Séquençage du répertoire immunitaire

Qu'est-ce que le répertoire immunitaire ?

Le système immunitaire adaptatif joue un rôle extrêmement important dans la lutte contre les agents pathogènes infectieux et la protection du corps humain. La base du système immunitaire adaptatif repose fondamentalement sur l'énorme diversité des récepteurs des cellules T et d'autres récepteurs immunitaires capables de reconnaître des épitopes provenant d'un nombre astronomique d'antigènes exogènes différents et de facteurs endogènes de l'hôte.

Le répertoire immunitaire est connu comme la collection de cellules immunitaires fonctionnellement diverses dans le système circulatoire, qui est une mesure clé de la complexité immunologique. Les cellules T et d'autres cellules immunitaires orchestrent respectivement les réponses immunitaires cellulaires et humorales dans l'organisme. Chacune fonctionne via ses récepteurs de surface pour reconnaître et se lier aux antigènes, jouant un rôle critique dans l'élimination des pathogènes ou des cellules tumorales intrabodiques. Opérant indépendamment, les cellules T et ces autres cellules immunitaires médiatisent les réponses immunitaires cellulaires et humorales complémentaires du corps, chacune utilisant ses récepteurs spécifiques à sa surface. Ces récepteurs facilitent l'identification et la liaison aux antigènes, jouant ainsi un rôle fondamental dans l'élimination des pathogènes ou des cellules tumorales endogènes. L'étude du répertoire immunitaire est cruciale pour comprendre la réponse de l'immunité adaptative et, en fin de compte, éclaire la découverte de nouveaux agents infectieux et possède un potentiel inestimable pour aider au développement d'anticorps ou de vaccins, au diagnostic clinique, au traitement et à la prévention.

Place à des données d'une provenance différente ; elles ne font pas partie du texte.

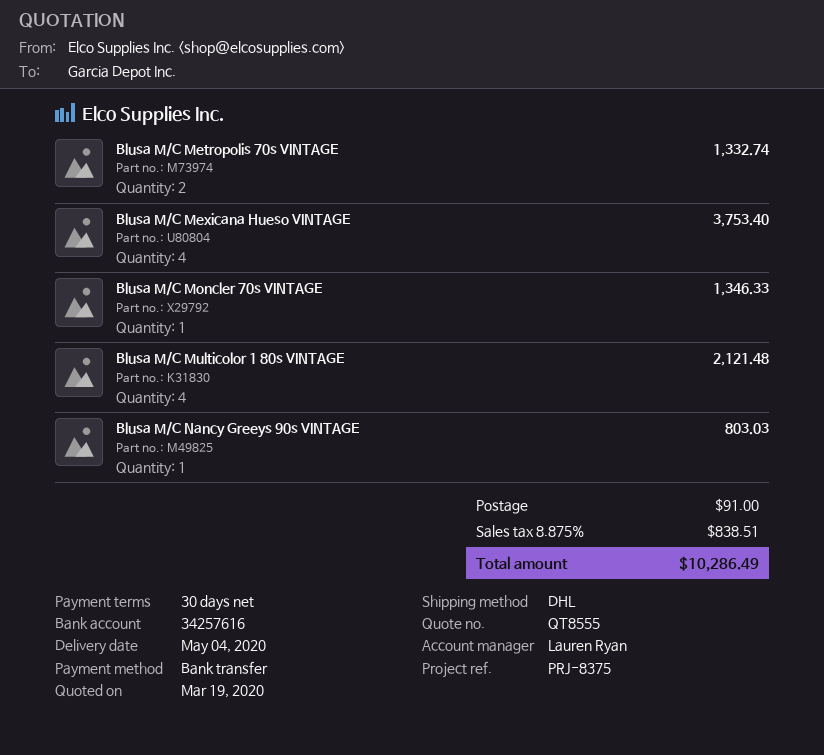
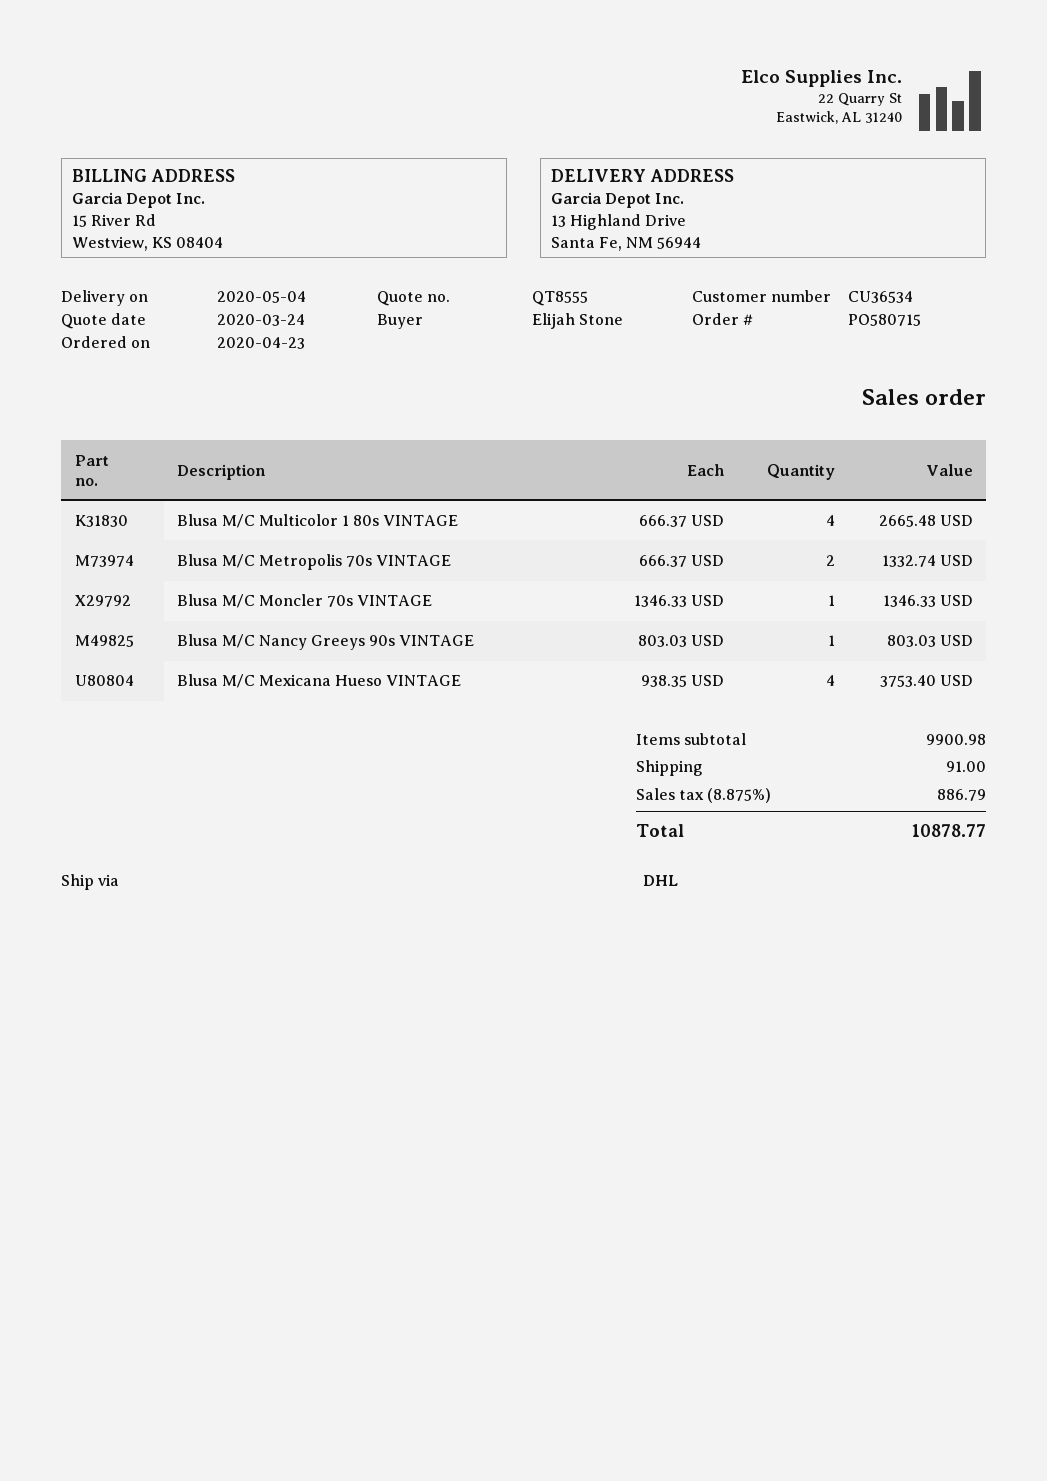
quote date: 2020-03-19 -> 2020-03-24
Blusa M/C Multicolor 1 80s VINTAGE: 4 for 2121.48 -> 4 for 2665.48
tax: 8.875% = 838.51 -> 8.875% = 886.79
total: 10286.49 -> 10878.77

Si vous souhaitez en savoir plus sur l'introduction du séquençage du répertoire immunitaire, veuillez consulter notre article "Séquençage du répertoire immunitaire : Introduction, flux de travail et applications.

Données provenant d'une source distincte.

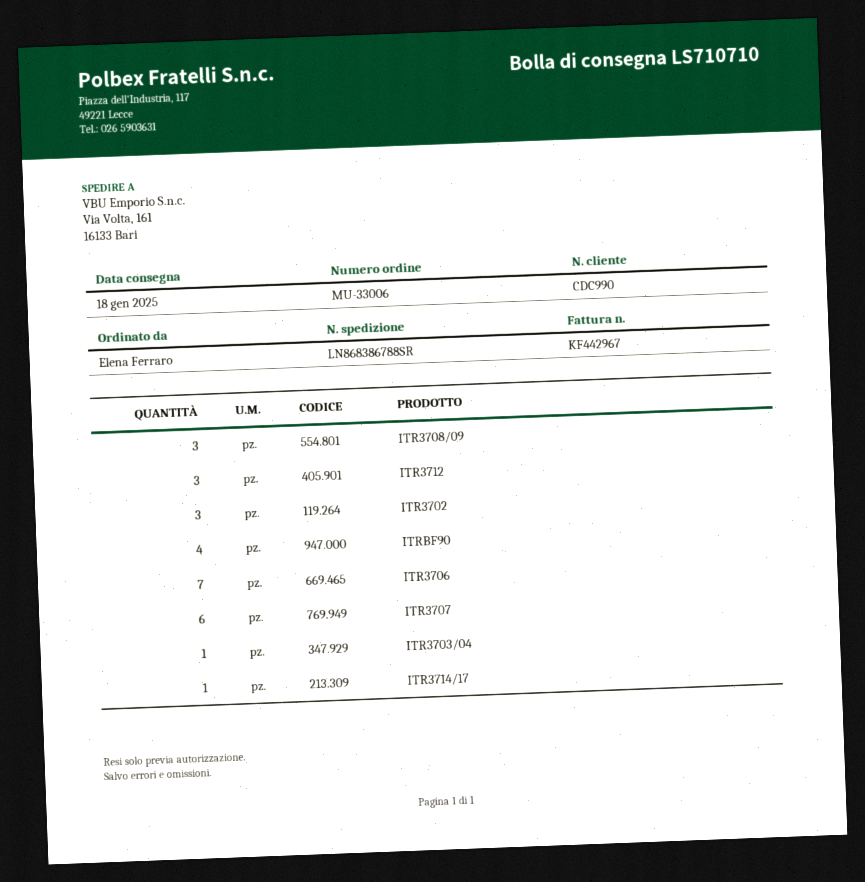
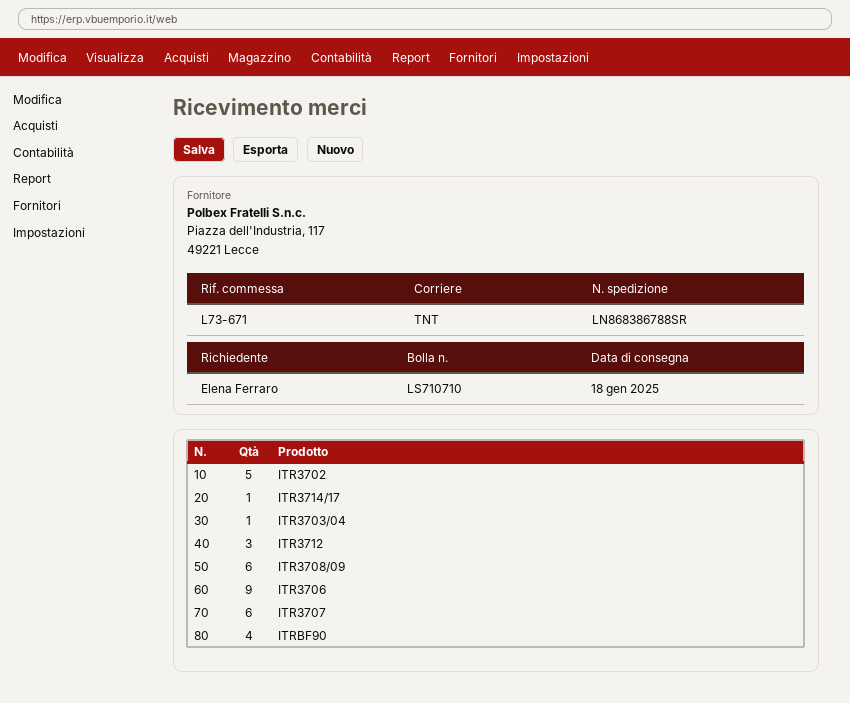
ITR3708/09: 3 -> 6
ITR3702: 3 -> 5
ITR3706: 7 -> 9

Séquençage à haut débit du répertoire immunitaire

Les stratégies traditionnelles pour étudier le répertoire immunitaire, qui incluent le spectratypage, Séquençage de Sanger et al., sont laborieux, coûteux et insuffisants pour générer une image haute résolution du répertoire immunitaire. NGS (séquençage de nouvelle génération) offre une approche puissante capable d'analyser le répertoire immunitaire de manière à haut débit. En fournissant d'énormes données de séquençage, NGS a créé une image d'une résolution sans précédent du répertoire immunitaire, qui offre un grand potentiel pour révéler les changements dynamiques dans les populations clonales lors de la stimulation antigénique.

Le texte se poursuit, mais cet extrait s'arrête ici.